The Secret of the Clean Slate

slate

Happy New Year!

If you’re like me, your email inbox the last week or so has been drowning in “Year in Review” and “Goals” emails and blog posts and “Make the New Year Your Best Year” goal-setting ebooks and podcasts and courses.

Now I get the idea of using the turning of the year as a symbol for rebooting your life, for taking time to reflect on what went well and what didn’t in the past year, and to figure out what you want to do with the next year. (I’ve done my own annual review for 2015, and am in the midst of my 2016 planning.)

I believe in the value of taking time out to spend on those important but not urgent activities, and have experienced that value for myself when I’ve created compelling goals, acted on them, tracked them, and reviewed them regularly.

But (you knew there was a “but” coming…) that’s a lot of pressure to place on ourselves at this one time of year. I bet that’s one of the reasons why so many of us (55%) don’t bother to even make resolutions, or, of those of us who do make resolutions, the 25% who abandon them by the end of the first week.

So, if New Year’s resolutions work for you, then by all means keep at it. There are tons of resources out there for you to get specific about your goals for the year, which dramatically increases our chances of achieving them. My current favorite tool is Live Your Legend’s Goal Setting and Action Workbook. The 2016 version is out, and it’s free. Check it out!

However, if the whole idea of New Year’s resolutions stresses you out or makes you feel destined for failure, I have a thought that might help you.

Gretchen Rubin, in her book on habits Better Than Before, talks about the Strategy of the Clean Slate. She says,

Any beginning is a time for special power for habit creation, and at certain times we experience a clean slate, in which circumstances change in a way that makes a fresh start possible…

And while people do choose significant times like the New Year or a birthday as a clean slate, we know that sometimes that choice can create significant pressure to achieve—and at the first sign of trouble, or the first slip into old habits, we just quit.

But the secret of the clean slate is this: any moment can be one.

If you start your new habit, say, of writing 500 words a day, and do it well for seven days, but on the eighth day, you miss your writing practice, start back on the ninth day. Clean slate. Call “Do over!” and begin again.

If you stick to your diet diligently for 30 days, but then can’t resist that doughnut someone brought to the office this morning, don’t say “Well, the whole day is blown, so I might as well have fried chicken (or a burger, or pizza) for lunch…” Instead, accept what you did, declare your do over after the doughnut, and make the rest of the day a good one by recommitting to your goal.

Rubin suggests “Fail small, not big.” One strategy she recommends: divide each day into four quarters: morning, midday, afternoon, and evening.

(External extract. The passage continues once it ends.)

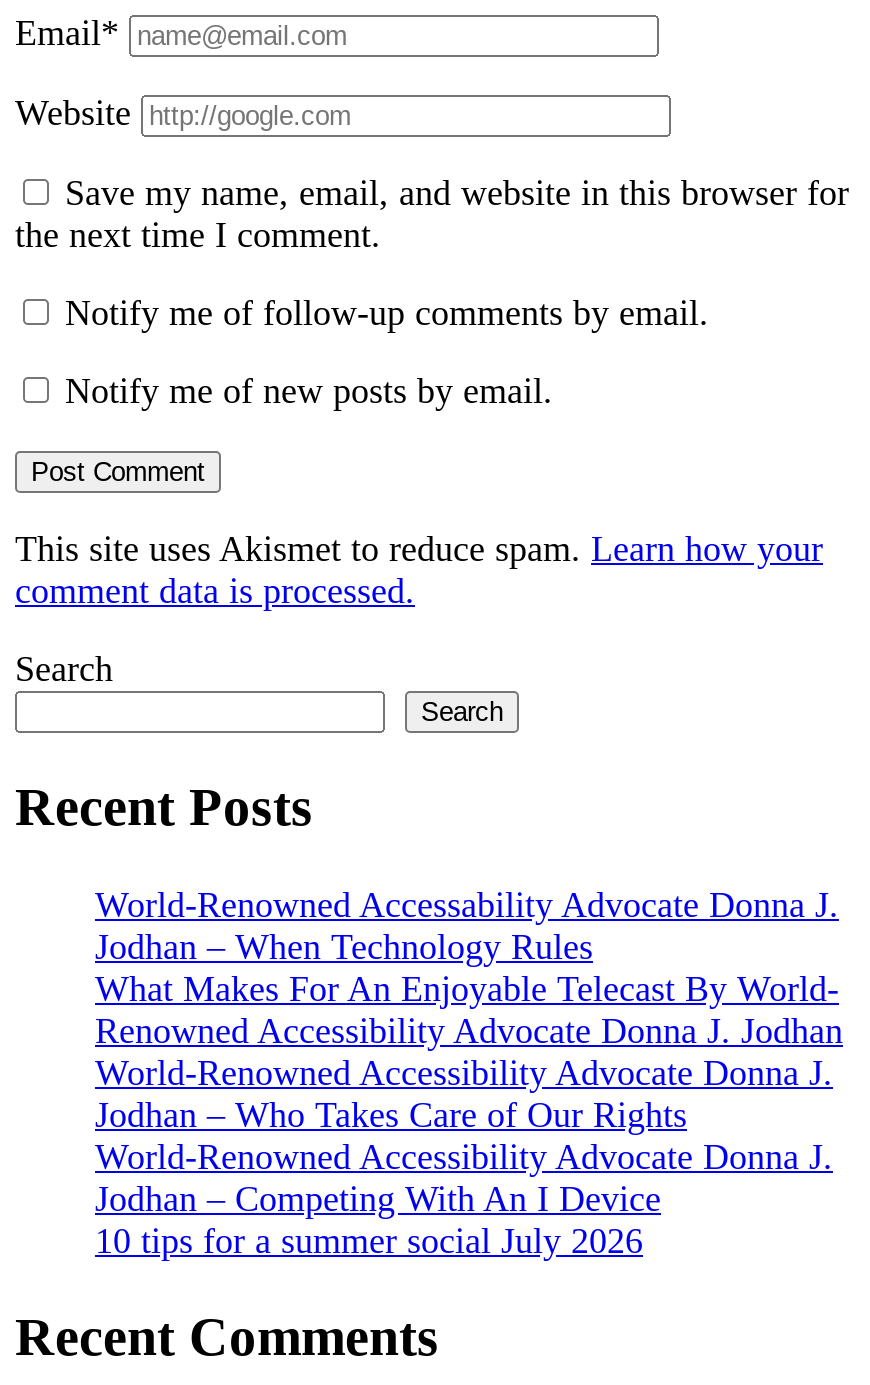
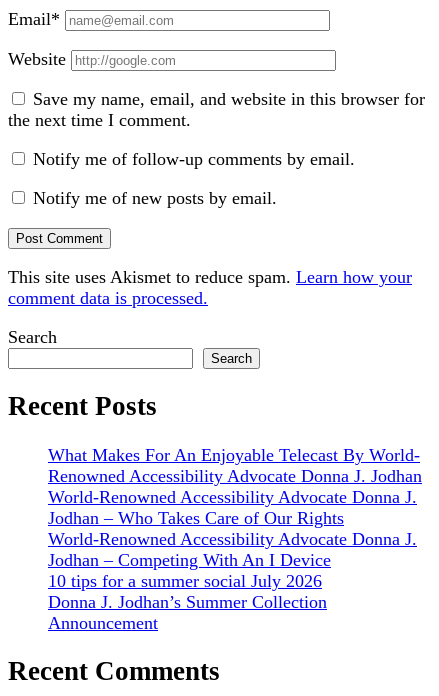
[95,884,839,966] World-Renowned Accessability Advocate Donna J. | Jodhan – When Technology Rules -> none
moved [95,968,843,1260] -> [48,445,422,591]: What Makes For An Enjoyable Telecast By World- | Renowned Accessibility Advocate Donna J. Jodhan | World-Renowned Accessibility Advocate Donna J. | Jodhan – Who Takes Care of Our Rights | World-Renowned Accessibility Advocate Donna J. | Jodhan – Competing With An I Device | 10 tips for a summer social July 2026
none -> [48,592,327,633] Donna J. Jodhan’s Summer Collection | Announcement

This way, your stumbles stay small, and don’t become significant falls away from your goals.

Or, put another way, you can choose to create additional opportunities for clean slate moments, so you can benefit from those beginnings, because even those smallest of beginnings have power. And, they just might be easier to manage than those “big” beginnings on January 1.

 

What sort of clean slate moments do you create to help you start and keep habits? Please share yours with us in the comments.

 

And if you’d like some additional resources and encouragement to help you create and maintain the habits that will help you become the hero you were meant to be, be sure to subscribe by entering your email in the box in the sidebar to your right. You’ll get your own copy of the Be Your Own Hero manifesto, regular updates from the blog, and other subscriber-only tools and goodies.

[Photo courtesy of bambe1964 (cc)]

4 thoughts on “The Secret of the Clean Slate

  1. James Michael Taylor

    Great post sir, like a breath of fresh air with all the pressure right now to get goals and resolutions set. If it were a goal, I couldn’t even meet the challenge of reading all the emails about goal setting I’ve gotten in the past two weeks!

    1. Steve Post author

      To true, James – so many pressures to start something significant at this time of the year. I agree we should start something new, and now is a good time – but it’s not the only time!

  2. ellen

    Breathe…. ahhhh. I’ve felt the same pressure and I’ve actually caught myself shutting down from all the ‘shoulds’ and comparing. I don’t like to use the first of the year as an excuse to set goals, as I believe we can make them anytime. The 52 was starting in Oct, for example. Yet, in the cycle of life, it’s normal to reflect and move forward at this marker. Thank you for giving the reflection of ‘clean slate’ and reminding us that fresh beginnings can happen all the time…and not just Jan 1st.

    1. Steve Post author

      Totally agree, Ellen. Your 52 in 52 was one of the things I was thinking about with this – we can start any time. Sometimes I think it’s even preferable to start something at other times of the year – gives us an “anniversary” on which to celebrate our accomplishments!